Though the neighborhood was in decline after the nearby steel mills had closed, Jones bought the house and two others across the street. Today, those two other houses are a gift shop and a museum with original movie props, including the toy soldiers and Raggedy Ann dolls that were in Higbee’s front window, the original Parker home Christmas tree and the family’s pajamas, with one exception — the famous bunny suit. Actor Peter Billingsley, who played Ralphie, has possession of it and has been loath to display it publicly.

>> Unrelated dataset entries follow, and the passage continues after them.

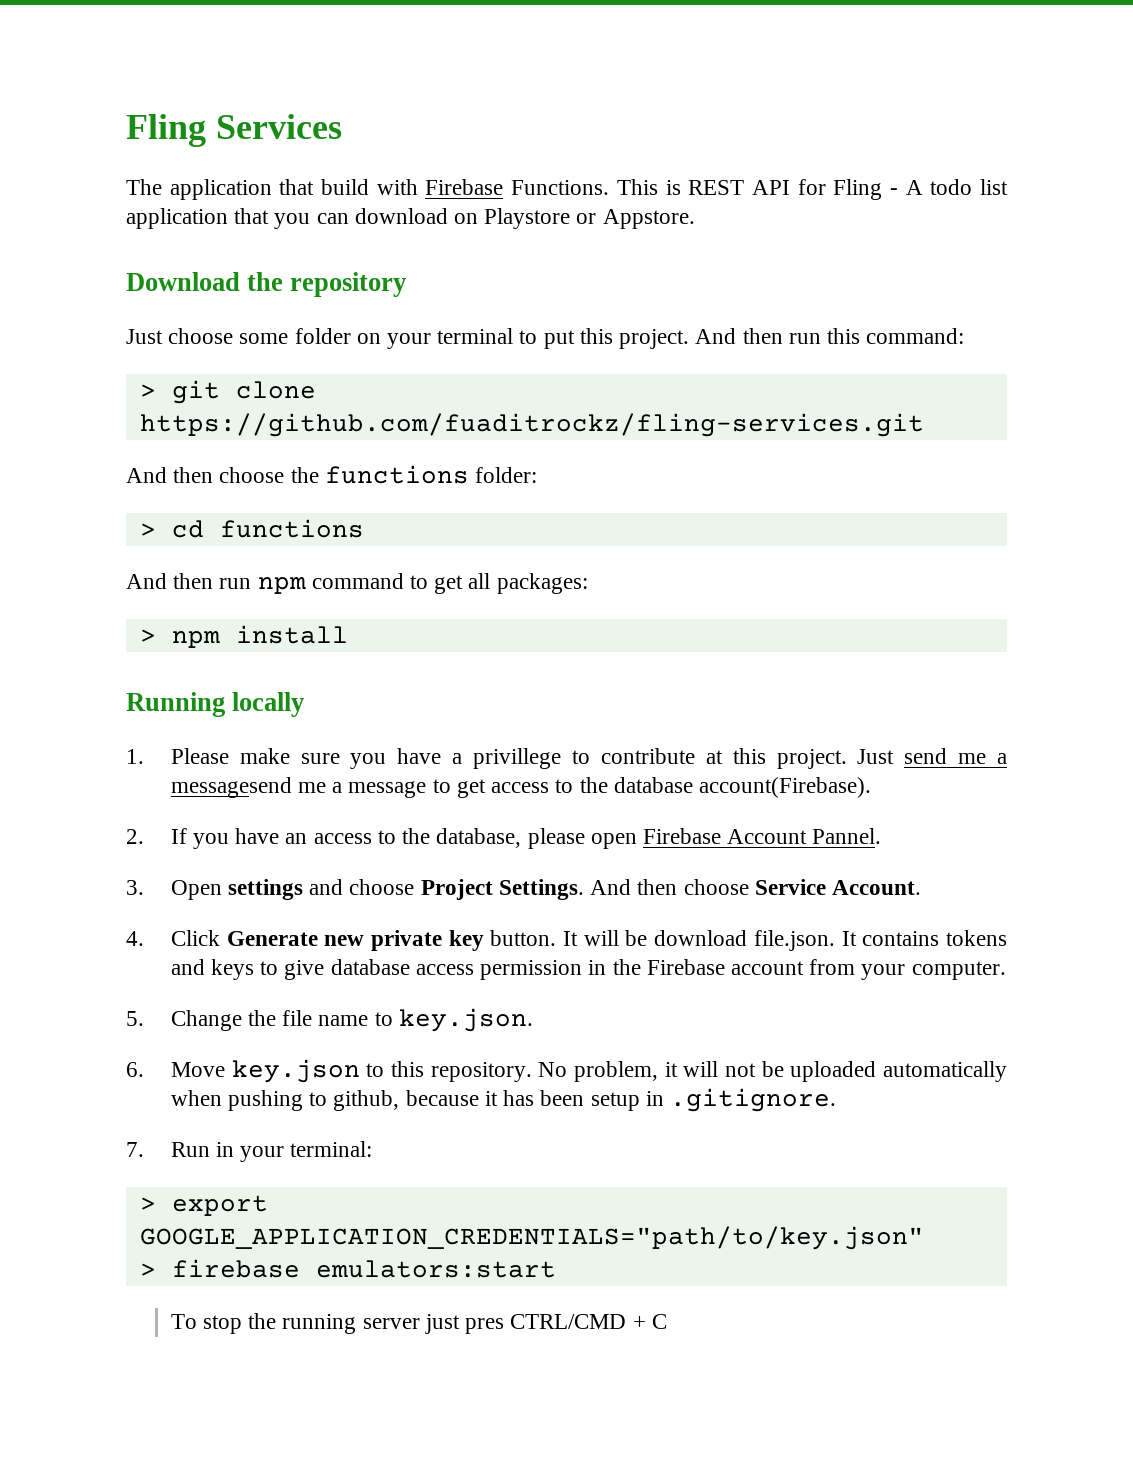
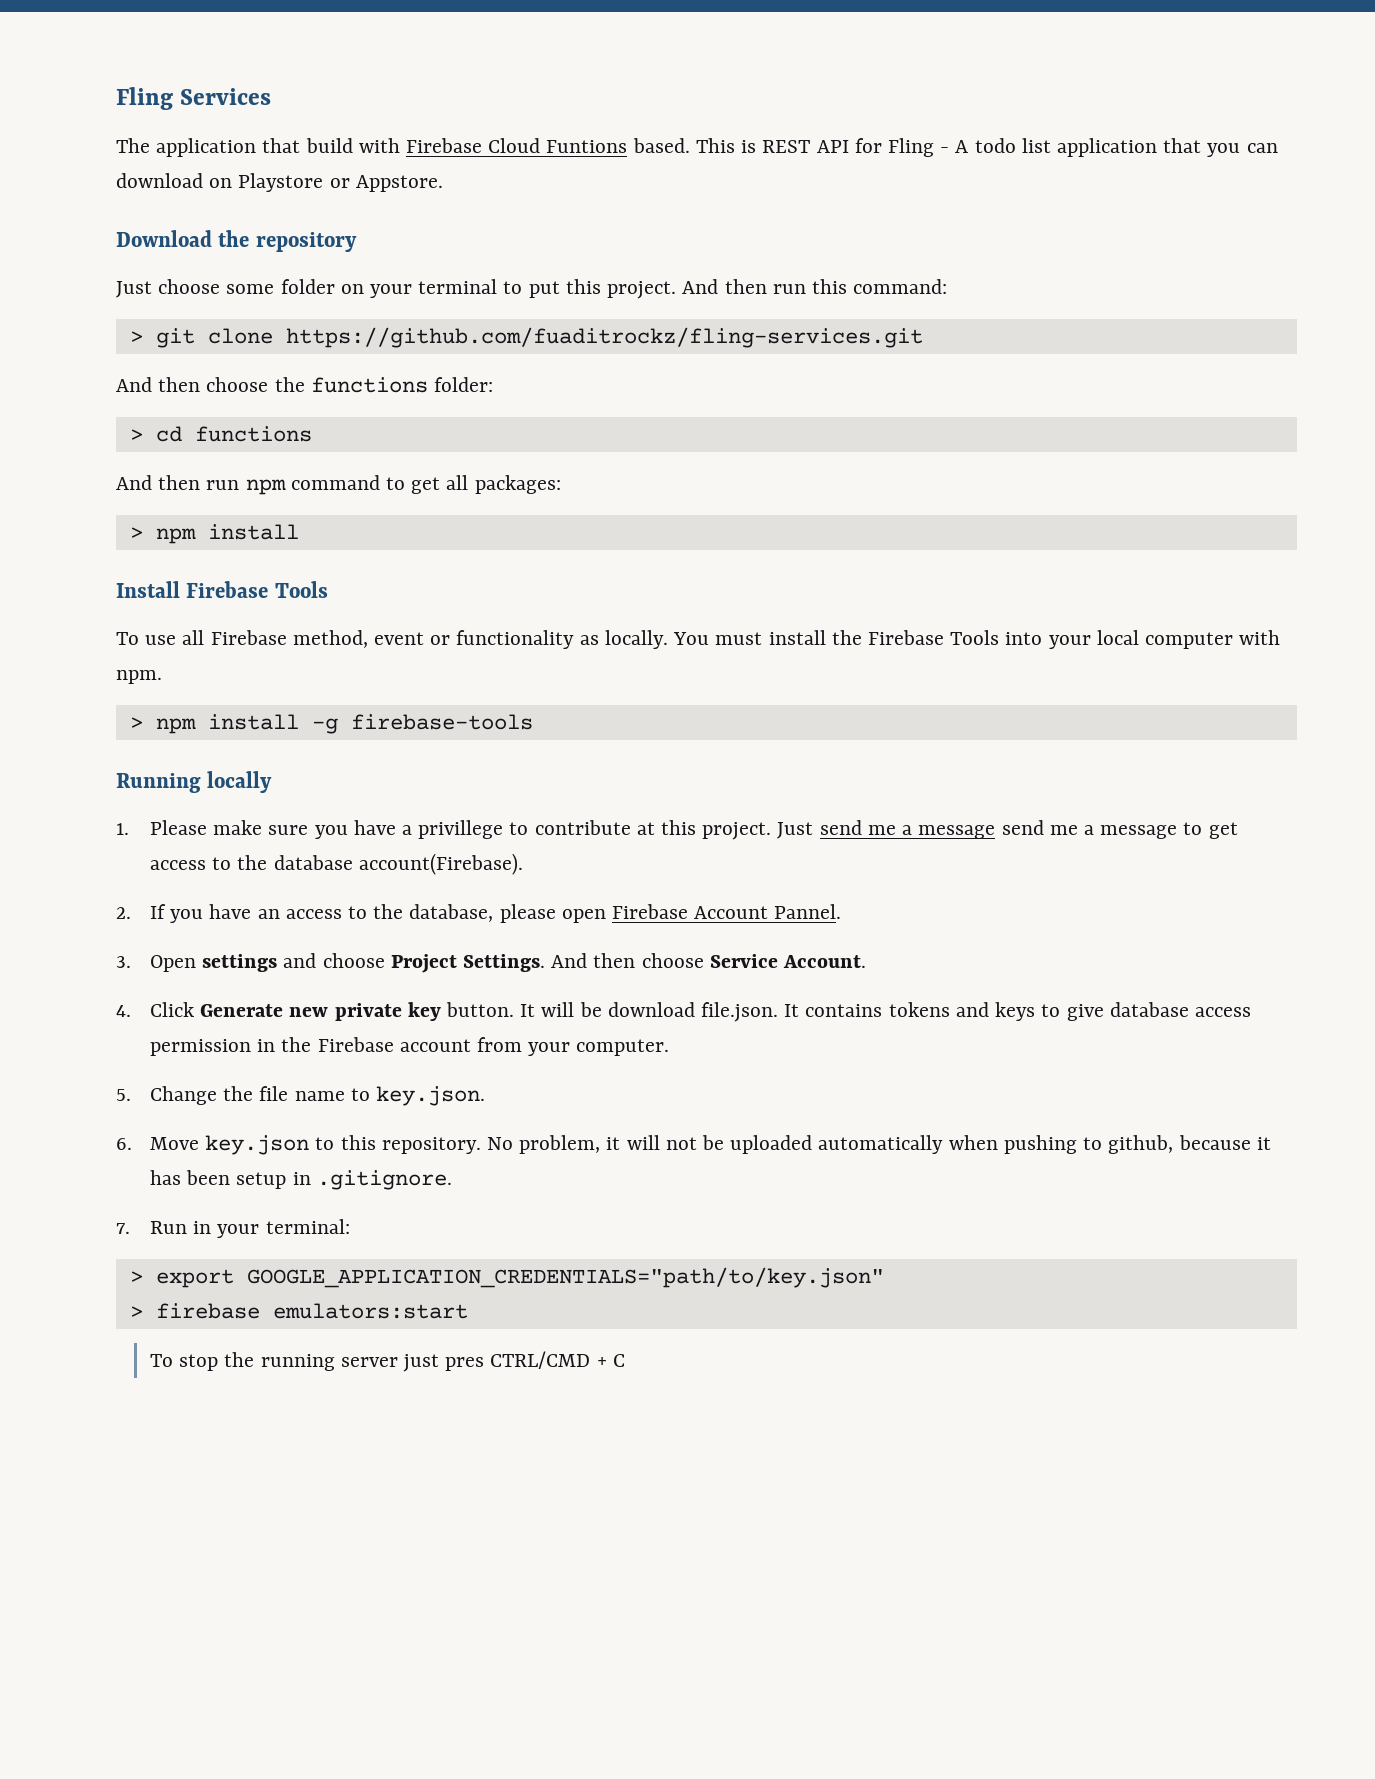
- The application that build with Firebase Functions.
+ The application that build with Firebase Cloud Funtions based.
+ Install Firebase Tools
+ To use all Firebase method, event or functionality as locally. You must install the Firebase Tools into your local computer with npm.
+ > npm install -g firebase-tools
- Just send me a messagesend me a message to get access to the database account(Firebase).
+ Just send me a message send me a message to get access to the database account(Firebase).

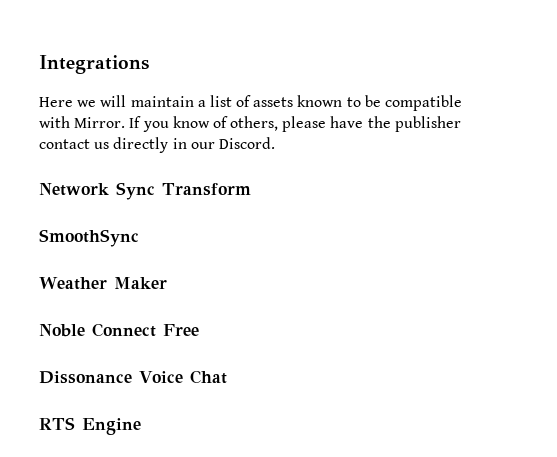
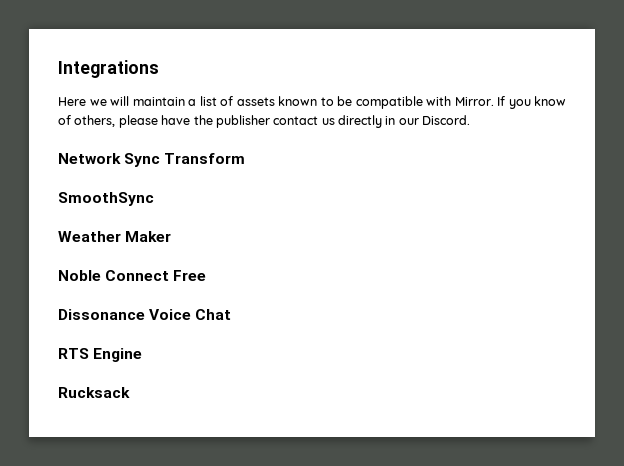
+ Rucksack

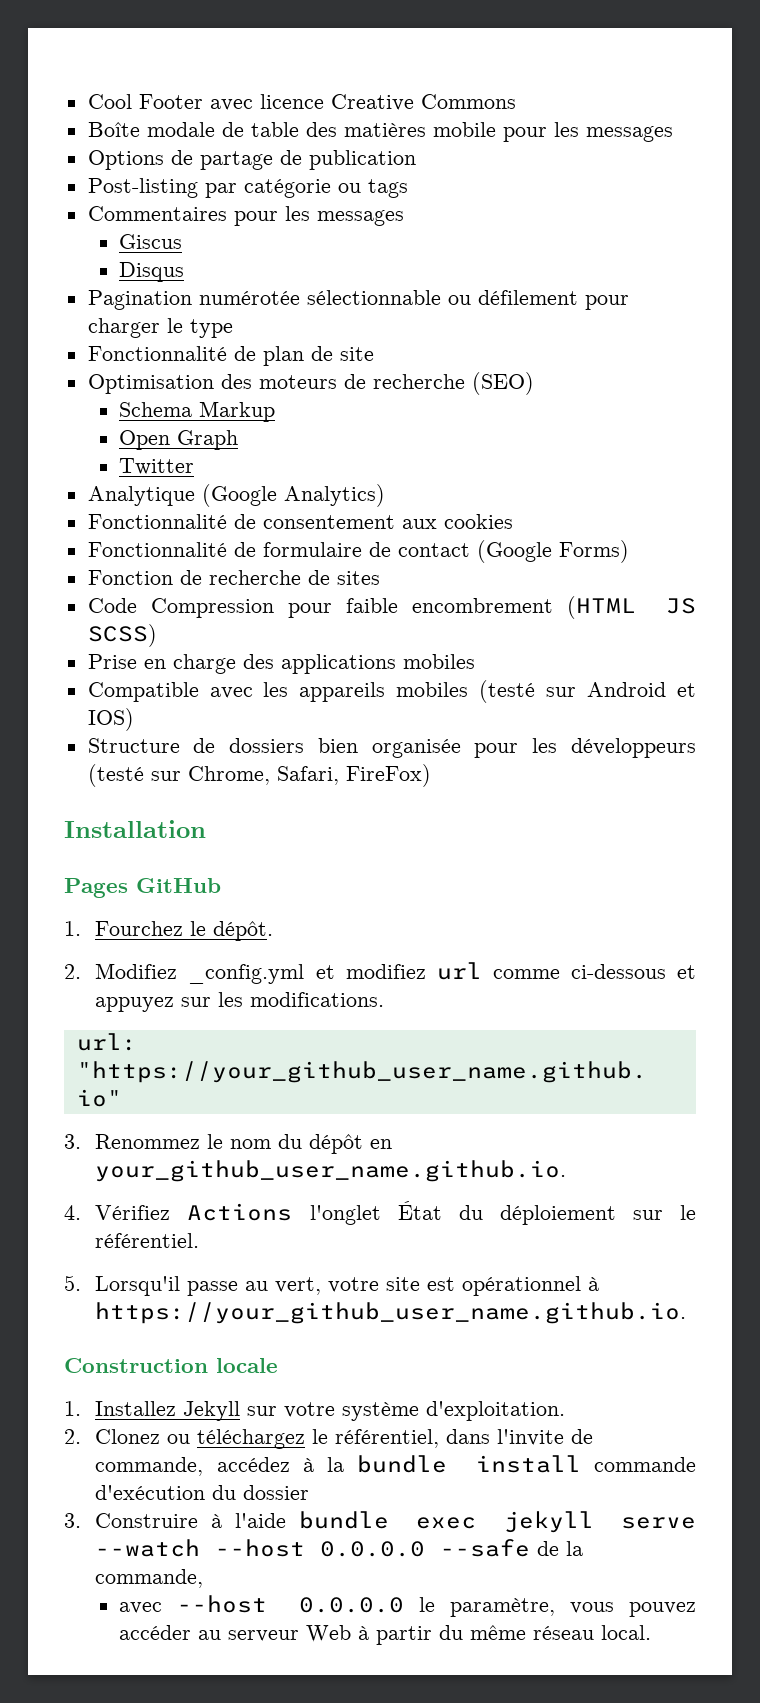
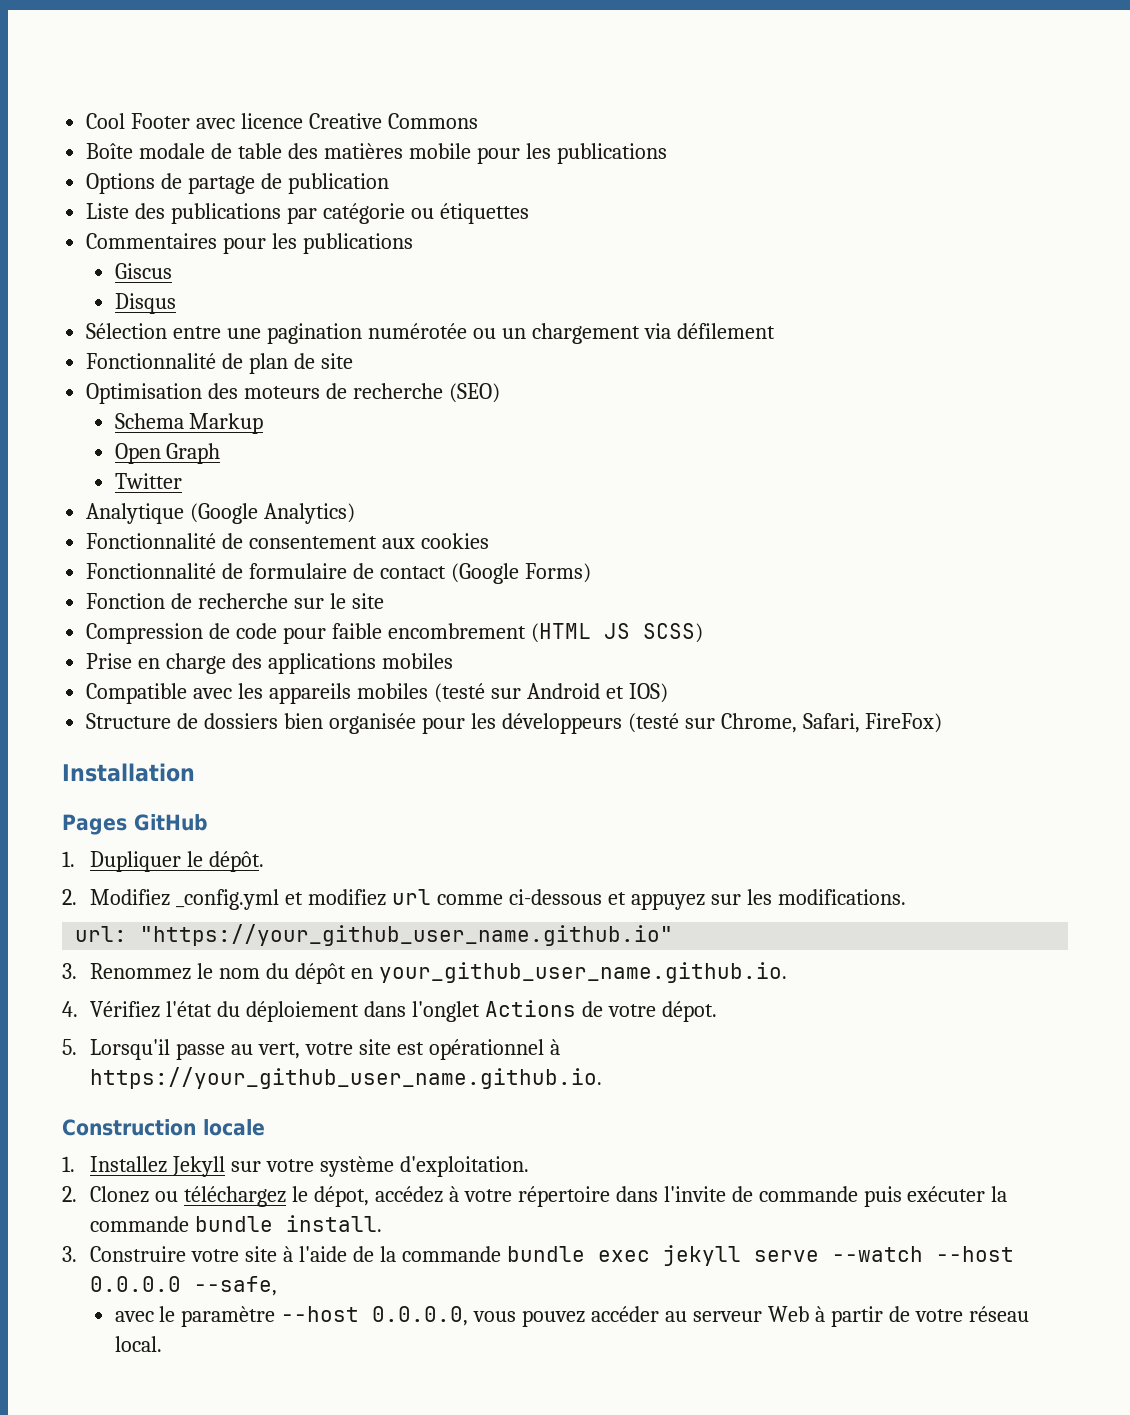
- Boîte modale de table des matières mobile pour les messages
+ Boîte modale de table des matières mobile pour les publications
- Post-listing par catégorie ou tags
+ Liste des publications par catégorie ou étiquettes
- Commentaires pour les messages
+ Commentaires pour les publications
- Pagination numérotée sélectionnable ou défilement pour charger le type
+ Sélection entre une pagination numérotée ou un chargement via défilement
- Fonction de recherche de sites
- Code Compression pour faible encombrement (HTML JS SCSS)
+ Fonction de recherche sur le site
+ Compression de code pour faible encombrement (HTML JS SCSS)
- 1. Fourchez le dépôt.
+ 1. Dupliquer le dépôt.
- 4. Vérifiez Actions l'onglet État du déploiement sur le référentiel.
+ 4. Vérifiez l'état du déploiement dans l'onglet Actions de votre dépot.
- 2. Clonez ou téléchargez le référentiel, dans l'invite de commande, accédez à la bundle install commande d'exécution du dossier
- 3. Construire à l'aide bundle exec jekyll serve --watch --host 0.0.0.0 --safe de la commande,
- avec --host 0.0.0.0 le paramètre, vous pouvez accéder au serveur Web à partir du même réseau local.
+ 2. Clonez ou téléchargez le dépot, accédez à votre répertoire dans l'invite de commande puis exécuter la commande bundle install.
+ 3. Construire votre site à l'aide de la commande bundle exec jekyll serve --watch --host 0.0.0.0 --safe,
+ avec le paramètre --host 0.0.0.0, vous pouvez accéder au serveur Web à partir de votre réseau local.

If you enter the museum at the right time you might meet longtime neighborhood resident Jim Moralevitz, who was here for the filming in 1982 and served as an extra, playing a freight man who helps deliver the leg lamp to the Parkers.

Most of the time, Moralevitz’s job was to take care of young actors Billingsley and Ian Petrella, who played Randy. Jim will happily recount his brush with movie history.

Today Billingsley works as a film producer and is executive producer of the hit musical based on the movie.

Should you venture into the gift shop, you will be eye to leg with female leg lamps in all shapes and sizes, as well as in the forms of night lights and cookie cutters, inside snow globes and as a string of Christmas lights. If you buy an “A Christmas Story” candy bar, don’t rush to throw away the wrapper. At the bottom of the box is an altered facsimile of the Little Orphan Annie Secret Society hidden message Ralphie waited so anxiously to decipher.

In this case, the hidden message reads — what else — “Don’t forget to eat your chocolate.”

 

Travel writer Michael Schuman lives in Keene, N.H.